Uma de suas construções estilísticas mais notáveis era o recurso à “entrevista imaginária”. Para Nelson, uma entrevista jamais dizia a verdade, visto que o entrevistado não falava o que realmente pensava, ou melhor, aquilo que Nelson tinha certeza de que ele pensava para além da superficialidade de suas declarações oficiais. Tais entrevistas se davam em um imaginário terreno baldio, a meia-noite e tinham como testemunhas apenas grilos, pirilampos e uma cabra vadia que pastava o cenário. A pretensão de Nelson, com tal recurso, era mostrar a verdadeira face de seus desafetos. Dom Helder, um dos mais recorrentes, confessava a sua descrença em Deus e na eternidade e era apresentado como alguém inebriado pelo sucesso na mídia e deslumbrado com Marx. Cacilda Becker não era apenas uma atriz, mas sim, um “coletivo”, um “sindicato”. Vladimir Palmeira e até o seu amigo Hélio Pellegrino, entre outros, foram arguidos por Nelson e obrigados a confessar aquilo que não contavam “nem ao psicanalista e nem ao médium depois de morto”.

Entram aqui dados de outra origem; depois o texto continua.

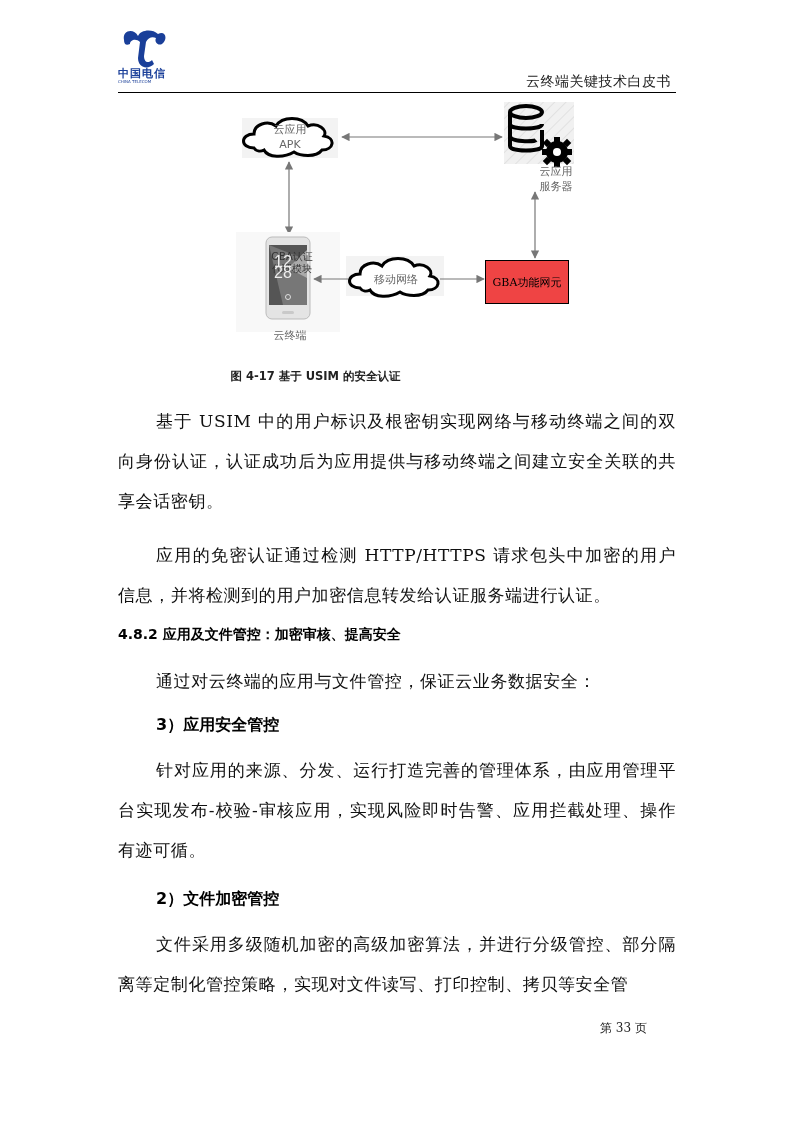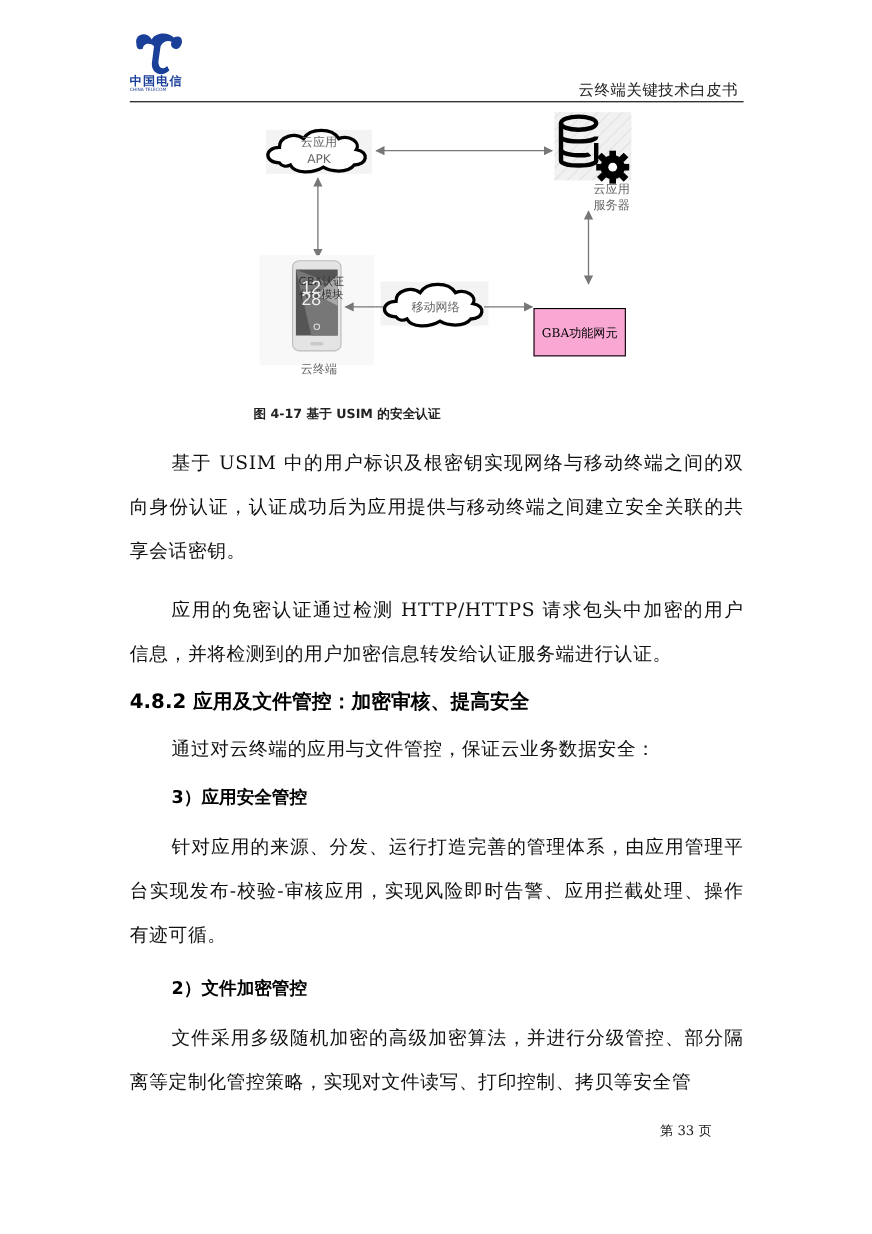--- a/index.html
+++ b/index.html
@@ -15,9 +15,9 @@
   
   .diagram { left:228px; top:100px; width:360px; height:250px; }
   .dlabel { font-family:"DejaVu Sans","Liberation Sans",sans-serif; color:#666; font-size:11px; text-align:center; line-height:15px; }
-  .gba-box { left:485px; top:260px; width:82px; height:42px; border:1.5px solid #000; background:#f9a8d4;
+  .gba-box { left:485px; top:260px; width:82px; height:42px; border:1.5px solid #000; background:#ef4444;
              display:flex; align-items:center; justify-content:center;
-             font-family:"DejaVu Serif","Liberation Serif",serif; font-size:11px; color:#000;margin-top:20px; }
+             font-family:"DejaVu Serif","Liberation Serif",serif; font-size:11px; color:#000; }
 
   .caption { left:0; width:631px; top:369px; text-align:center;
              font-family:"DejaVu Sans","Liberation Sans",sans-serif; font-size:11.5px; font-weight:bold; color:#222; }

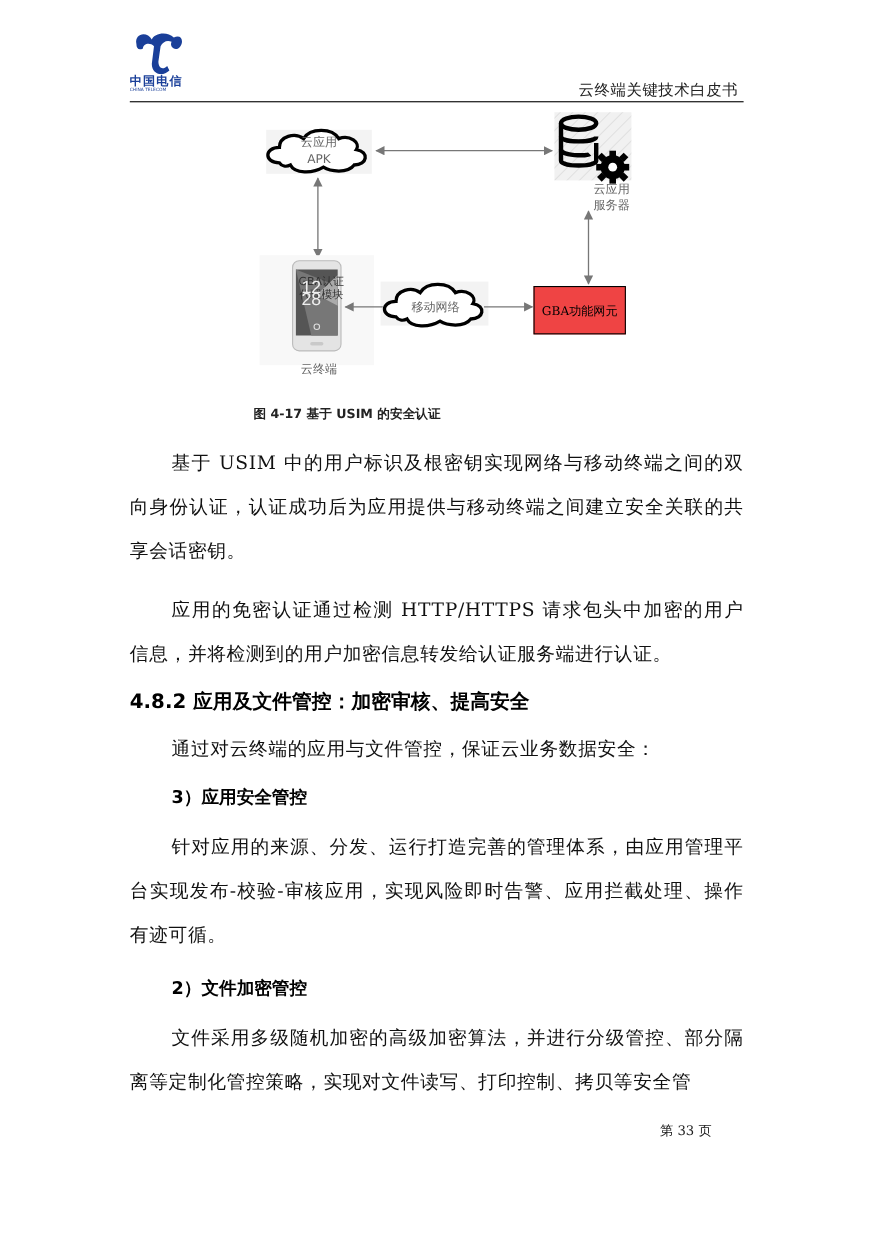--- a/index.html
+++ b/index.html
@@ -25,7 +25,7 @@
   
   .para { left:118px; width:558px; font-size:17px; line-height:40px; color:#111; letter-spacing:0.6px; text-align:justify; }
   .indent { text-indent:38px; }
-  .heading { left:118px; font-family:"DejaVu Sans","Liberation Sans",sans-serif; font-weight:bold; font-size:18px; color:#000;text-align:right; }
+  .heading { left:118px; font-family:"DejaVu Sans","Liberation Sans",sans-serif; font-weight:bold; font-size:14px; color:#000;text-align:right; }
   .subheading { left:156px; font-family:"DejaVu Sans","Liberation Sans",sans-serif; font-weight:bold; font-size:16px; color:#000; }
   .pagenum { left:600px; top:1020px; font-size:12px; color:#222; }
 </style>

Em outros momentos das confissões, Nelson foi incrivelmente libertário.  Amigo do ativista negro e futuro político, Abdias do Nascimento, ele denunciou inúmeras vezes o racismo velado existente no Brasil. Muitos anos antes do cineasta Cacá Diegues cunhar o termo “patrulha ideológica”, Nelson já problematizava a tendência de alguns grupos em denegrir toda e qualquer obra que não estivesse alinhada com as suas pretensas verdades. Ele foi profético ao insistir na denuncia do totalitarismo de esquerda chinês ou soviético e suas ramificações no mundo. De início, Nelson foi um apoiador inconteste da ditadura militar no Brasil, ouvindo do próprio Presidente Médici a promessa de que não se torturava no país. A experiência com a prisão e a tortura de seu filho Nelsinho lhe fez rever radicalmente tais posições, tornando-se, nos anos 70, um importante aliado daqueles que eram perseguidos pelo regime. Como uma espécie de “agente-duplo”, Nelson ajudou muitos a escaparem do país graças à influência e informações privilegiadas que dispunha. Em seu centenário, o jornalista Nelson Rodrigues vale a pena ser conhecido tanto quanto o dramaturgo. Sua obra o coloca, sem dúvida, entre os grandes intérpretes do Brasil.